What happens in a strictly patriarchal society when all the men are gone? What becomes of women discouraged from providing for themselves but are surrounded by only old men, children, and ghosts? Hive tells the story of women in a small, traditional town after the Kosovo War, where so many men have been lost. They’re left to forge their own path for survival, regardless of what society may feel about their actions. It burns with rage at the unfairness of forced helplessness among women, where they are repeatedly denied the tools to help them earn a living and are considered whores by both the men and even other women in their conservative community for daring to want agency in their own lives.
Low on funds and with dwindling hope that her husband, long since gone in the war, will ever return alive, Fahrije (Yllka Gashi) is in a tough position. She has to provide for her two children but has little means to do so while still operating within acceptable behavior codes for women in her community. She’s active in local organizations that provide aid for war widows. Still, it’s obvious to Fahrije that these women don’t need charity — they need something to do and the opportunity to earn their own income.
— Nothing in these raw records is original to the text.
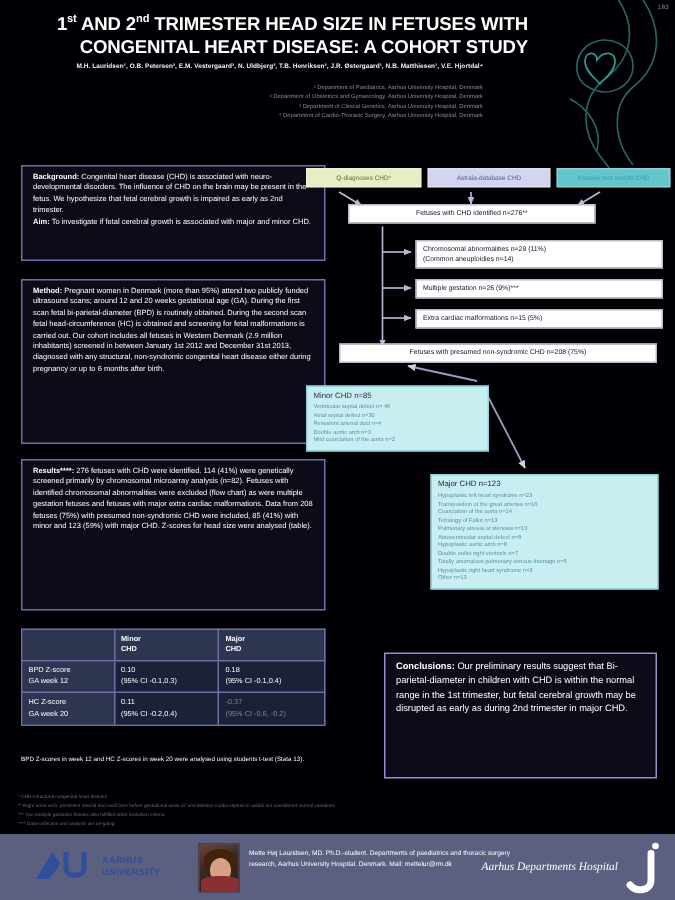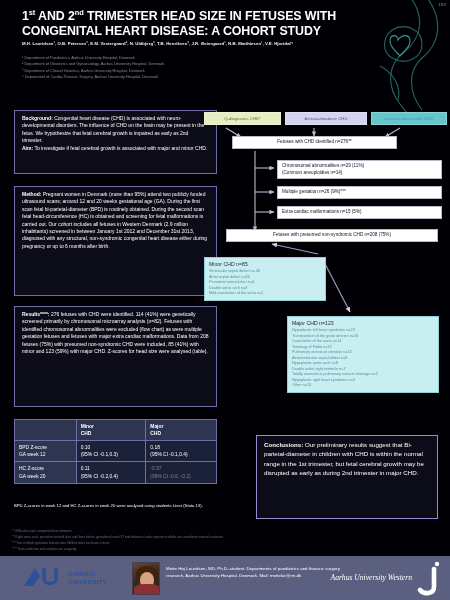--- a/index.html
+++ b/index.html
@@ -12,20 +12,21 @@
   #poster {
     position: relative;
     width: 450px; height: 600px;
     background: #000005;
     overflow: hidden;
   }
   
   .header-band {
     position: absolute; left: 0; top: 0; width: 450px; height: 103px;
     background: #000004;
+    text-align: right;
   }
   .slide-num {
     position: absolute; right: 4px; top: 2px;
     font-size: 4.2px; color: #8e8e9e; letter-spacing: .2px;
   }
   .title {
     position: absolute; left: 22px; top: 8px; width: 330px;
     font-size: 12.4px; font-weight: bold; color: #ffffff;
     line-height: 1.22; letter-spacing: -.1px;
   }
@@ -336,19 +337,19 @@
   </div>
 
   <div class="portrait">
     <div class="hair"></div>
     <div class="face"></div>
     <div class="body"></div>
   </div>
 
   <div class="contact">Mette Høj Lauridsen, MD. Ph.D.-student. Departments of paediatrics and thoracic surgery research, Aarhus University Hospital. Denmark. Mail: mettelur@rm.dk</div>
 
-  <div class="auh">Aarhus University Western</div>
+  <div class="auh">Aarhus Departments Hospital</div>
   <svg class="auh-mark" viewBox="0 0 30 38">
     <circle cx="23" cy="5" r="2.2" fill="#ffffff"></circle>
     <path d="M20 10 L20 28 C20 35, 10 36, 6 31" stroke="#ffffff" stroke-width="4.6" fill="none" stroke-linecap="round"></path>
   </svg>
 
 </div>
 
 </body></html>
She concocts a scheme to provide homemade ajvar (a local condiment made from roasted red peppers) to a local grocery store, thereby creating a business for herself that can easily be scaled up if more women within the community show an interest in participating. The whispers start almost immediately, and they’re infuriating in how blatantly and unapologetically misogynistic they are. A woman who makes her own money is little better than a prostitute in their eyes. They take every opportunity to throw obstacles in her way, seemingly threatened by the idea that a woman could make her own way in the world.
But what is the alternative for Fahrije and her fellow widows? In this community, the men have all gone, and they’re not coming back. Their tools and other belongings, carefully looked after by loved ones for many years, can no longer be preserved as a monument to the dead: they must be put to use, ensuring the survival of the ones they’ve left behind. And perhaps that’s the biggest reason why Fahrije’s project is met with such vitriol. For a woman to create her own livelihood is a tacit acknowledgment that she no longer expects her husband to return. Moving on may be psychologically healthy on an individual level and certainly justified at this point, but how can a community grapple with the enormity of having lost an entire generation of their men? That’s too overwhelming, too large a hurt to handle. Better to live in denial, with the womenfolk waiting eagerly for familiar footsteps to walk up the driveway, wives pointedly refusing to become widows.
And that’s what makes Hive so infuriating (in the best possible way.) Fahrije in no way wants to move on from her husband. The very first scene is her breaking into a refrigerated truck and frantically opening body bags, hoping for closure but dreading the finality of what she might find. There’s probably no one who would rather hold out hope instead of facing the music. But she is the head of a household now, with two children she desperately wants to see carve out a better life for themselves, and a father-in-law who is too infirm to contribute financially. Fahrije doesn’t have the luxury of clinging to dreams. Yet, her pragmatism acts to ensure her family’s survival are continually treated as a betrayal by her neighbors, her friends, and even her own children.
Hive wouldn’t be the success it is without the calm, measured lead performance from Yllka Gashi, whose steely resolve belies a deep vulnerability. Just as Fahrije is the strong presence that pulls the women of her town into this enterprise through sheer force of will, so Gashi is the glue that holds the entire production together. It’s an incredibly nuanced star turn that should garner much-deserved attention.
Hive is infuriating and unfair. Its women face trials on top of unspeakable trauma. But at the same time, it contains such a striking act of rebellion against the patriarchy, with characters who quietly, unassumingly, yet firmly defy the traditional expectations of womanhood. It’s unconventional empowerment, heavily steeped in tragedy as it is, but no less compelling for that. With Gashi leading the way, Hive is a bold, powerful testament to the agency of women everywhere, all the more compelling because it’s based on a true story.